Dataset extract —
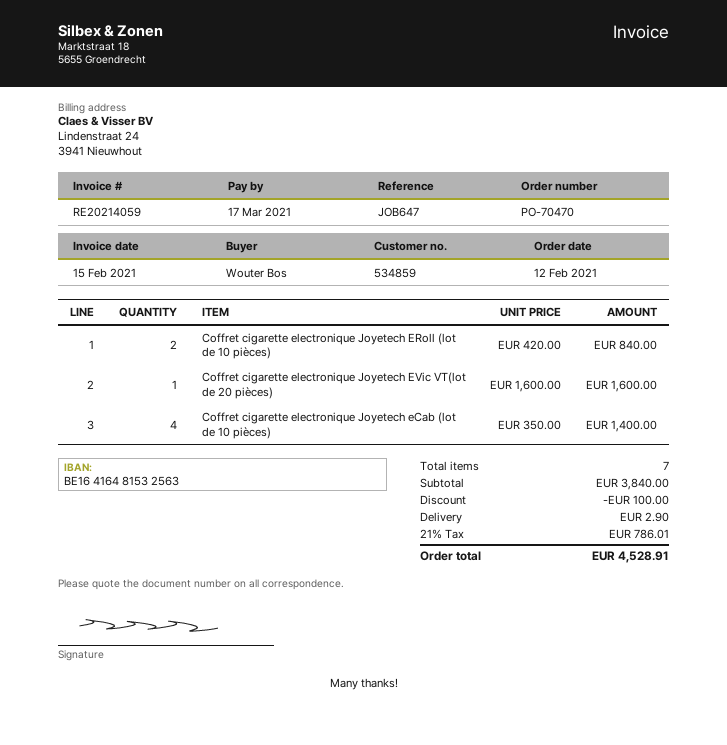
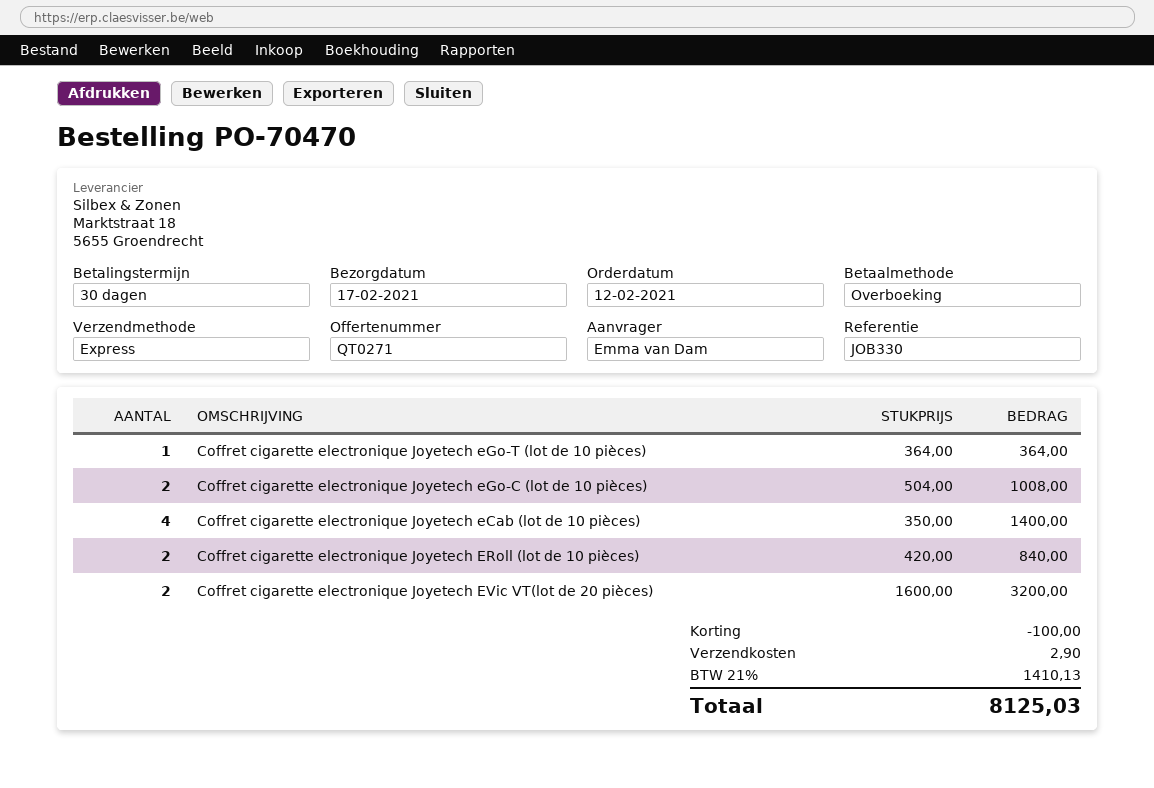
reference: JOB647 -> JOB330
ordered by: Wouter Bos -> Emma van Dam
Coffret cigarette electronique Joyetech EVic VT(lot de 20 pièces): 1 x 1600.00 = 1600.00 -> 2 x 1600.00 = 3200.00
Coffret cigarette electronique Joyetech eGo-T (lot de 10 pièces): none -> 1 x 364.00 = 364.00
Coffret cigarette electronique Joyetech eGo-C (lot de 10 pièces): none -> 2 x 504.00 = 1008.00
tax: 21% = 786.01 -> 21% = 1410.13
total: 4528.91 -> 8125.03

What is expected — All lines from the one with "Coffret cigarette electronique Joyetech eGo-T" to the end of the material above should be copied exactly, both ends included, and nothing else.

Answer area —
Coffret cigarette electronique Joyetech eGo-T (lot de 10 pièces): none -> 1 x 364.00 = 364.00
Coffret cigarette electronique Joyetech eGo-C (lot de 10 pièces): none -> 2 x 504.00 = 1008.00
tax: 21% = 786.01 -> 21% = 1410.13
total: 4528.91 -> 8125.03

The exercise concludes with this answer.